● **Exercise objective**
Return every line from the records below with the string "BEST".

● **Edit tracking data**

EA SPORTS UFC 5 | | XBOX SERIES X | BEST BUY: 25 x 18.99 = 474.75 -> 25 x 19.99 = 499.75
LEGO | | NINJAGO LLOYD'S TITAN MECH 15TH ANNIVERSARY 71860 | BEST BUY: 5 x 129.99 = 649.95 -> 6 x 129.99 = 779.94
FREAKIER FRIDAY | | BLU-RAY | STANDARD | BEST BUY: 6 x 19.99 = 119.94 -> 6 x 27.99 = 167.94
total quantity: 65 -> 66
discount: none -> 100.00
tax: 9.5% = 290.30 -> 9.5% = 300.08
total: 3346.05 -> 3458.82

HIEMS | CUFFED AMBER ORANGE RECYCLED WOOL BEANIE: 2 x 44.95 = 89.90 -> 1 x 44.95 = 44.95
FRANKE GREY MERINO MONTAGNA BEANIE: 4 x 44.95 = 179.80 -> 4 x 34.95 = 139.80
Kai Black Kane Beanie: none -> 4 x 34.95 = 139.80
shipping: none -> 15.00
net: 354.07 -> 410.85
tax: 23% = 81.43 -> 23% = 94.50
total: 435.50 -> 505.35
---
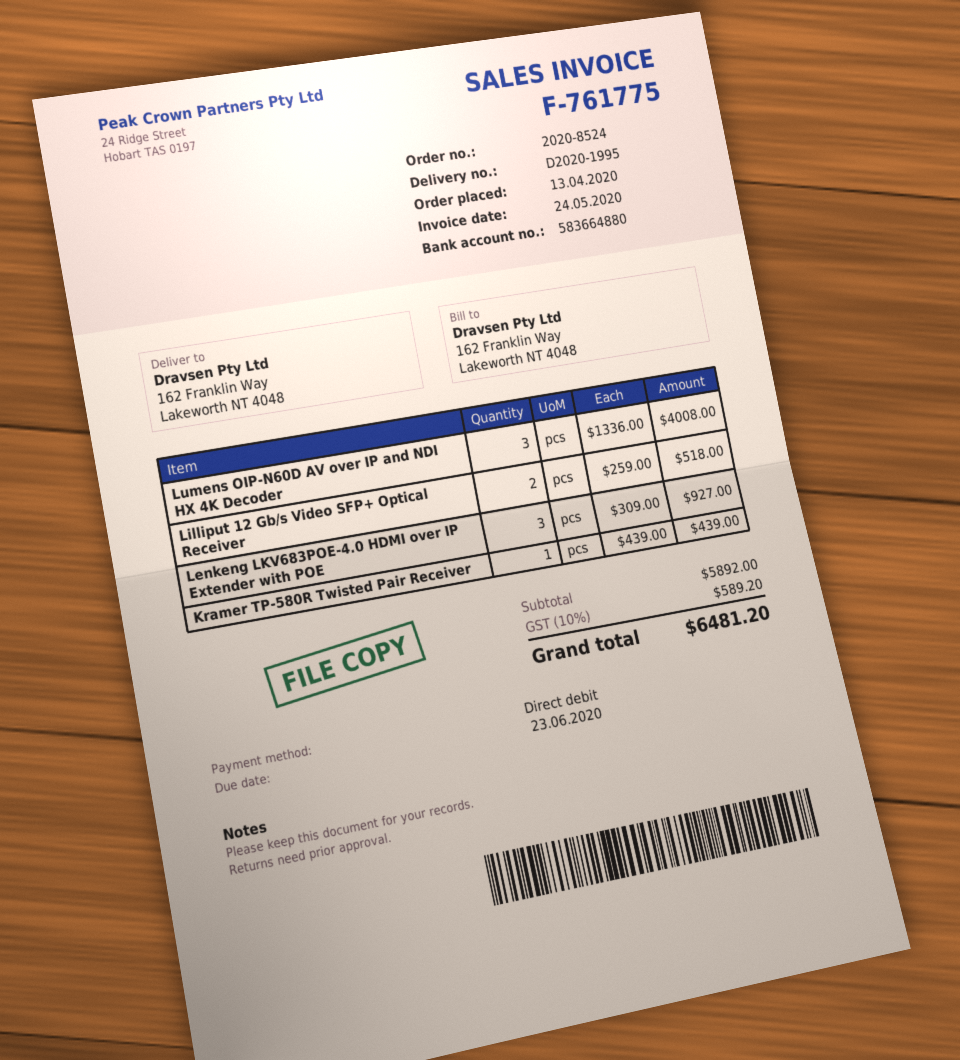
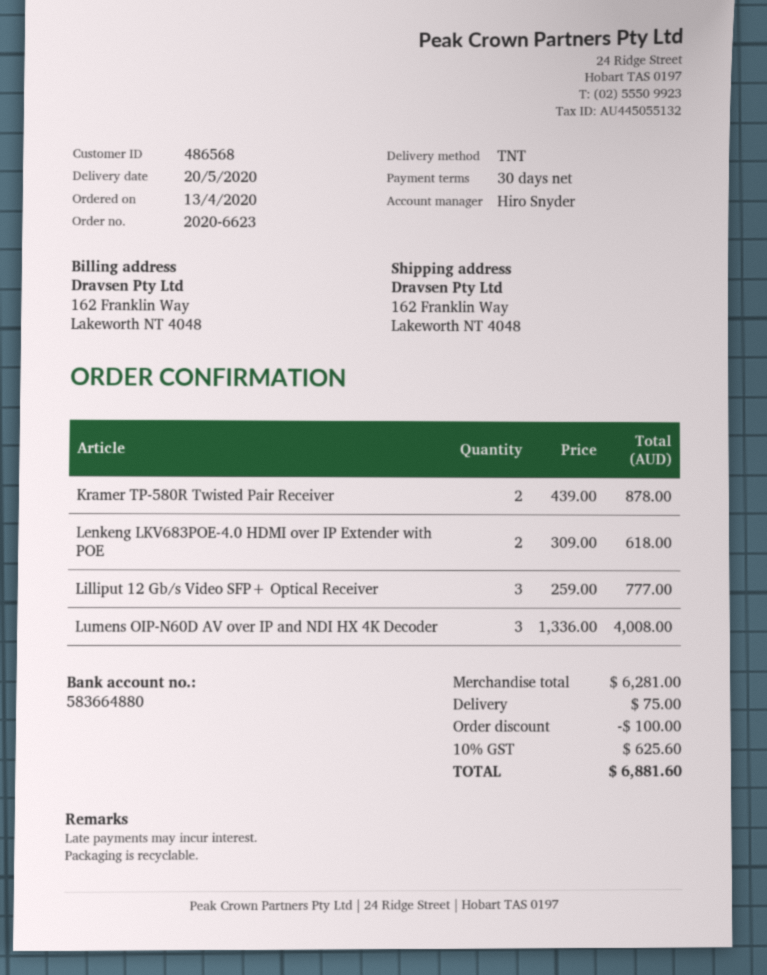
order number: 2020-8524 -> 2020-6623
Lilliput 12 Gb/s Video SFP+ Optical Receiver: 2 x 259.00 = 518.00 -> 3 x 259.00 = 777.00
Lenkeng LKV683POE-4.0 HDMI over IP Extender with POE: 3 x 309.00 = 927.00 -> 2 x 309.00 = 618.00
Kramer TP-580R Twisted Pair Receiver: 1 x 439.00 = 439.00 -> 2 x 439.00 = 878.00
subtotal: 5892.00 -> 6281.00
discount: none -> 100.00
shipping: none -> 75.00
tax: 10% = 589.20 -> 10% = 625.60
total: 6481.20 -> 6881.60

● **Result**
EA SPORTS UFC 5 | | XBOX SERIES X | BEST BUY: 25 x 18.99 = 474.75 -> 25 x 19.99 = 499.75
LEGO | | NINJAGO LLOYD'S TITAN MECH 15TH ANNIVERSARY 71860 | BEST BUY: 5 x 129.99 = 649.95 -> 6 x 129.99 = 779.94
FREAKIER FRIDAY | | BLU-RAY | STANDARD | BEST BUY: 6 x 19.99 = 119.94 -> 6 x 27.99 = 167.94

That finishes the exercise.